TASK ITEM: In the records below, the relevant part opens with the line containing "depository receipts (ADR)</span>" and closes with the line containing "left: 640px;"; print that part exactly and only, without its pictures.

[Data entries]
....

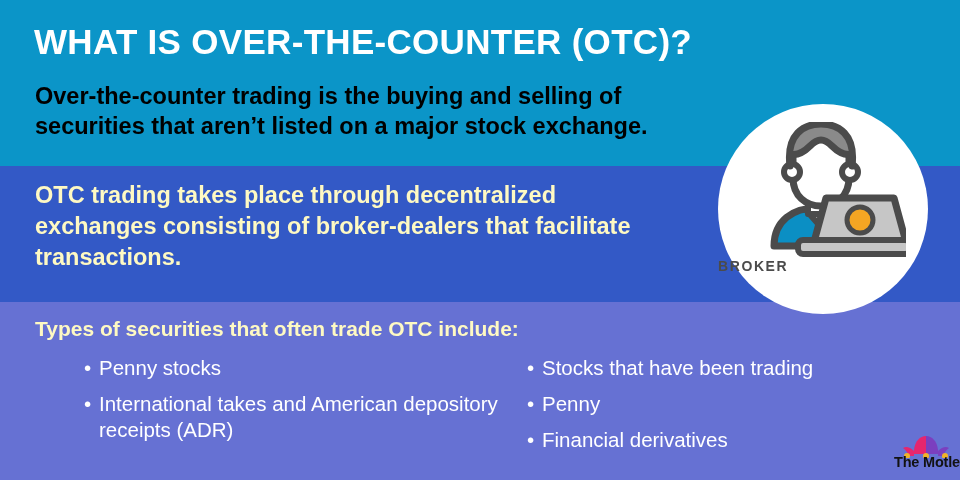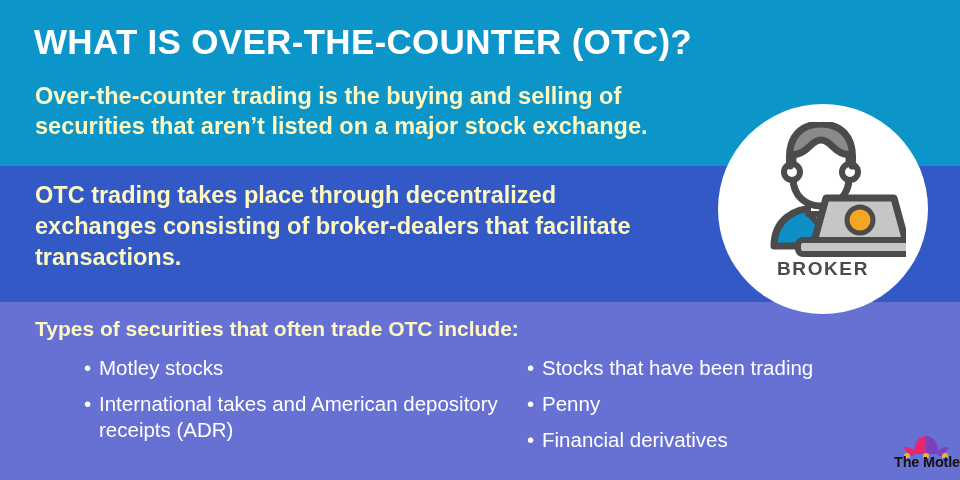--- a/index.html
+++ b/index.html
@@ -40,21 +40,21 @@
     line-height: 40px;
     white-space: nowrap;
   }
 
   
   #intro {
     position: absolute;
     left: 35px;
     top: 81px;
     width: 660px;
-    color: #fef9c3;
+    color: #000000;
     font-size: 23.5px;
     font-weight: bold;
     line-height: 30px;
   }
 
   
   #middle-text {
     position: absolute;
     left: 35px;
     top: 180px;
@@ -116,23 +116,23 @@
     left: 22px;
     top: 18px;
     width: 166px;
     height: 136px;
   }
   #broker-label {
     position: absolute;
     left: 0;
     top: 154px;
     width: 210px;
-    text-align: center;
+    text-align: left;
     color: #4b4b4b;
-    font-size: 19px;
+    font-size: 14px;
     font-weight: bold;
     letter-spacing: 1.6px;
   }
 
   
   #logo {
     position: absolute;
     left: 846px;
     top: 432px;
     width: 104px;
@@ -171,21 +171,21 @@
 
   <div id="intro">Over-the-counter trading is the buying and selling of securities that aren’t listed on a major stock exchange.</div>
 
   <div id="middle-text">OTC trading takes place through decentralized exchanges consisting of broker-dealers that facilitate transactions.</div>
 
   <div id="types-heading">Types of securities that often trade OTC include:</div>
 
   <div class="bullet-col" id="bullets-left">
     <div class="bullet-row">
       <span class="bullet-dot">•</span>
-      <span class="bullet-text">Motley stocks</span>
+      <span class="bullet-text">Penny stocks</span>
     </div>
     <div class="bullet-row">
       <span class="bullet-dot">•</span>
       <span class="bullet-text">International takes and American depository receipts (ADR)</span>
     </div>
   </div>
 
   <div class="bullet-col" id="bullets-right">
     <div class="bullet-row">
       <span class="bullet-dot">•</span>

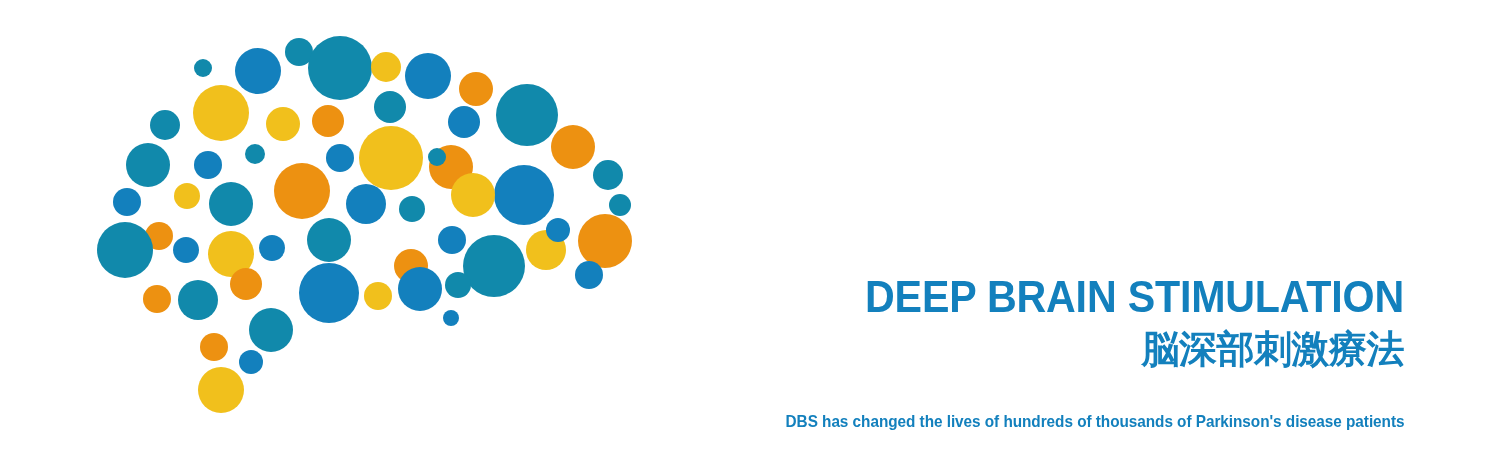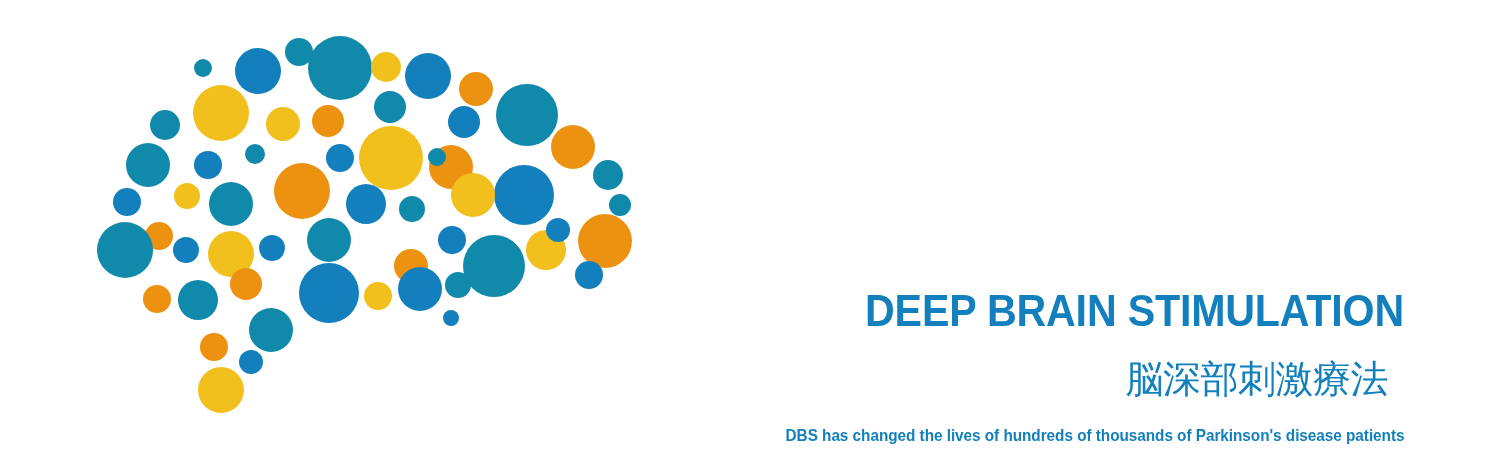--- a/index.html
+++ b/index.html
@@ -30,21 +30,21 @@
   #brain-svg {
     display: block;
     width: 700px;
     height: 458px;
   }
 
   
   #text-block {
     position: absolute;
     left: 640px;
-    top: 14px;
+    top: 0;
     width: 860px;
     height: 428px;
   }
 
   #title-main {
     position: absolute;
     right: 96px;
     top: 274px;
     margin: 0;
     font-family: "Liberation Sans Narrow", "Liberation Sans", sans-serif;
@@ -55,23 +55,23 @@
     white-space: nowrap;
     transform: scaleX(0.915);
     transform-origin: right center;
     text-align: right;
   }
 
   #title-jp {
     position: absolute;
     right: 96px;
     top: 328px;
-    margin: 16px;
+    margin: 0;
     font-family: "DejaVu Sans", sans-serif;
-    font-weight: normal;
+    font-weight: bold;
     font-size: 38px;
     line-height: 42px;
     letter-spacing: -0.5px;
     white-space: nowrap;
     text-align: right;
   }
 
   #subtitle {
     position: absolute;
     right: 96px;

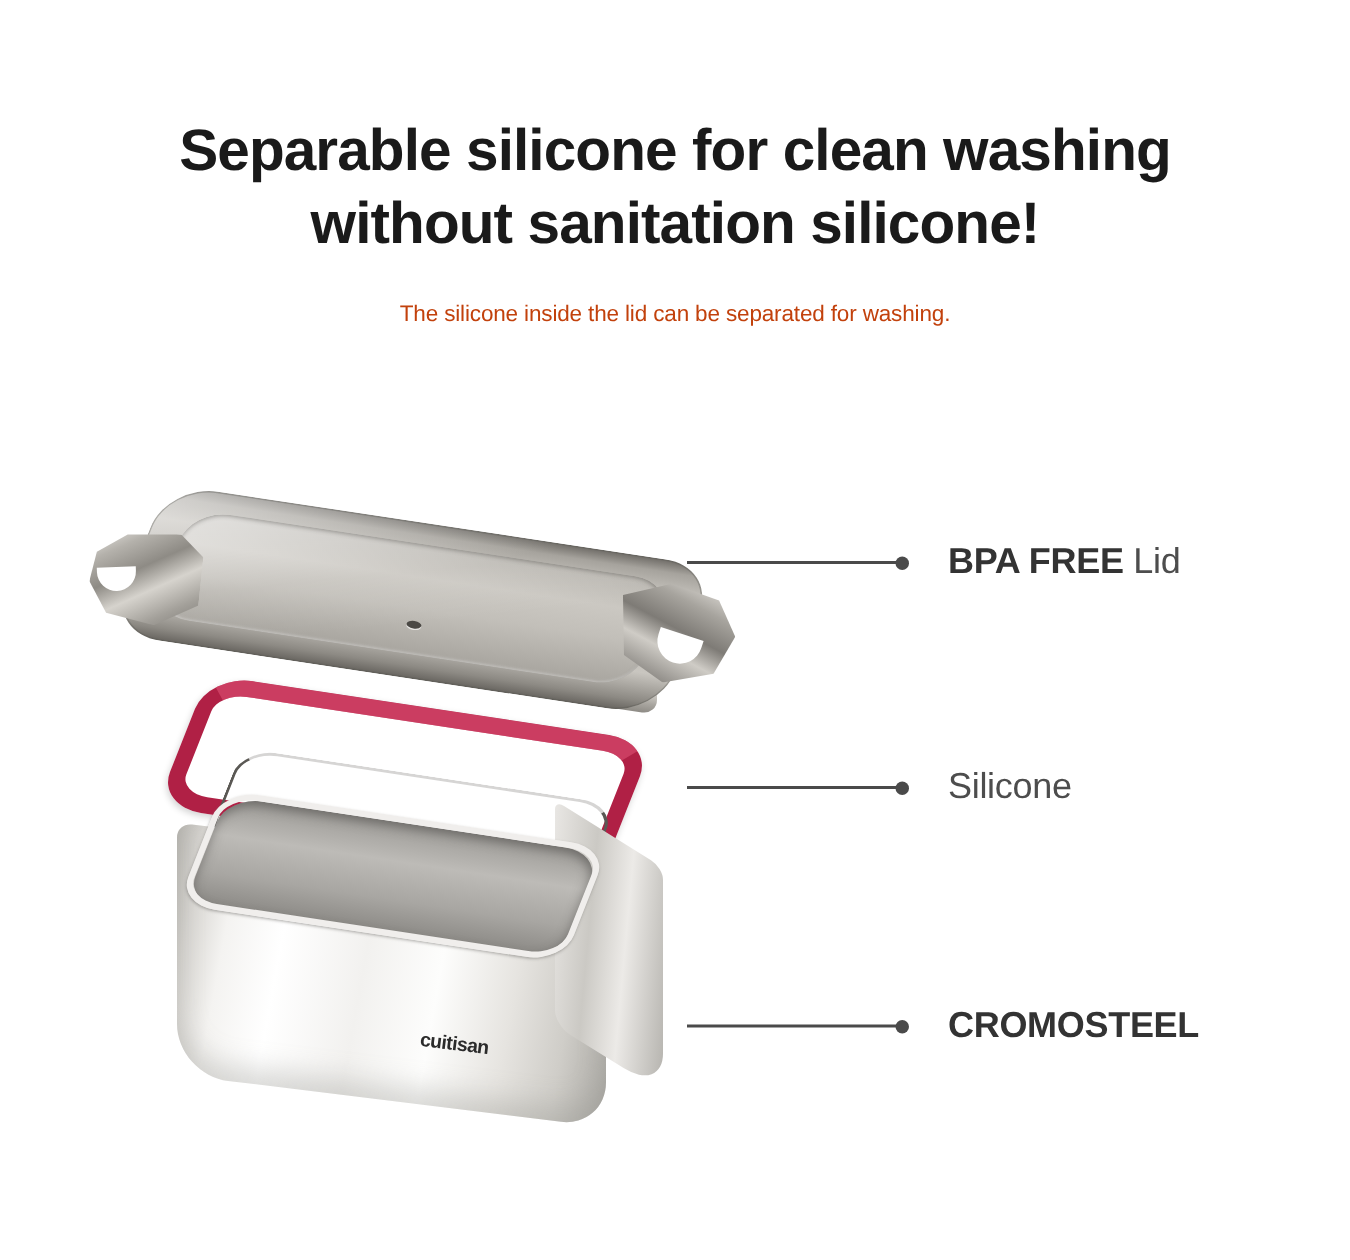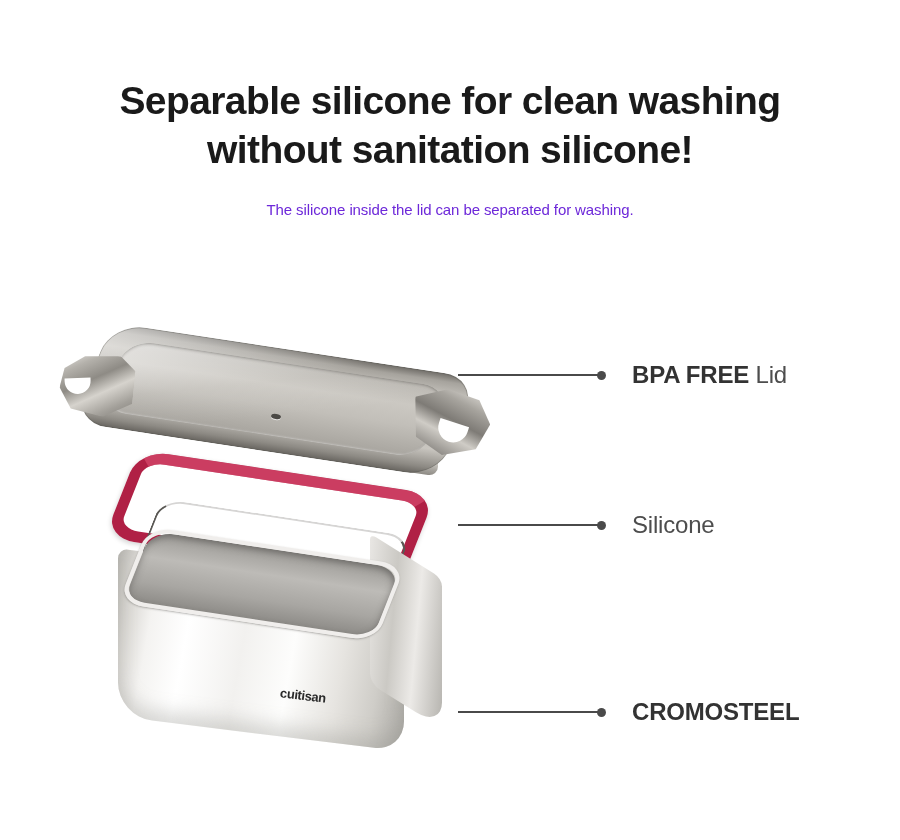--- a/index.html
+++ b/index.html
@@ -35,21 +35,21 @@
   }
   .headline .line {
     display: block;
   }
   .subtitle {
     margin: 0;
     padding-top: 27px;
     font-size: 15px;
     font-weight: 400;
     letter-spacing: -0.1px;
-    color: #6d28d9;
+    color: #c2410c;
   }
 
   
   .stage {
     position: absolute;
     left: 0;
     top: 330px;
     width: 560px;
     height: 430px;
   }
@@ -327,21 +327,21 @@
     white-space: nowrap;
     letter-spacing: -0.2px;
   }
   .callout .label .strong { font-weight: 700; }
   .callout .label .light  { font-weight: 400; color: #4d4d4d; }
 
   #callout-lid        { left: 458px; top: 363px; }
   #callout-lid .leader      { width: 140px; }
   #callout-silicone   { left: 458px; top: 513px; }
   #callout-silicone .leader { width: 140px; }
-  #callout-steel      { left: 458px; top: 700px; }
+  #callout-steel      { left: 458px; top: 672px; }
   #callout-steel .leader    { width: 140px; }
 </style>
 </head>
 <body>
 
 <div class="header">
   <h1 class="headline">
     <span class="line">Separable silicone for clean washing</span>
     <span class="line">without sanitation silicone!</span>
   </h1>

....

WRITTEN ANSWER:
       <span class="bullet-text">International takes and American depository receipts (ADR)</span>
     </div>
   </div>
 
   <div class="bullet-col" id="bullets-right">
     <div class="bullet-row">
       <span class="bullet-dot">•</span>

--- a/index.html
+++ b/index.html
@@ -30,21 +30,21 @@
   #brain-svg {
     display: block;
     width: 700px;
     height: 458px;
   }
 
   
   #text-block {
     position: absolute;
     left: 640px;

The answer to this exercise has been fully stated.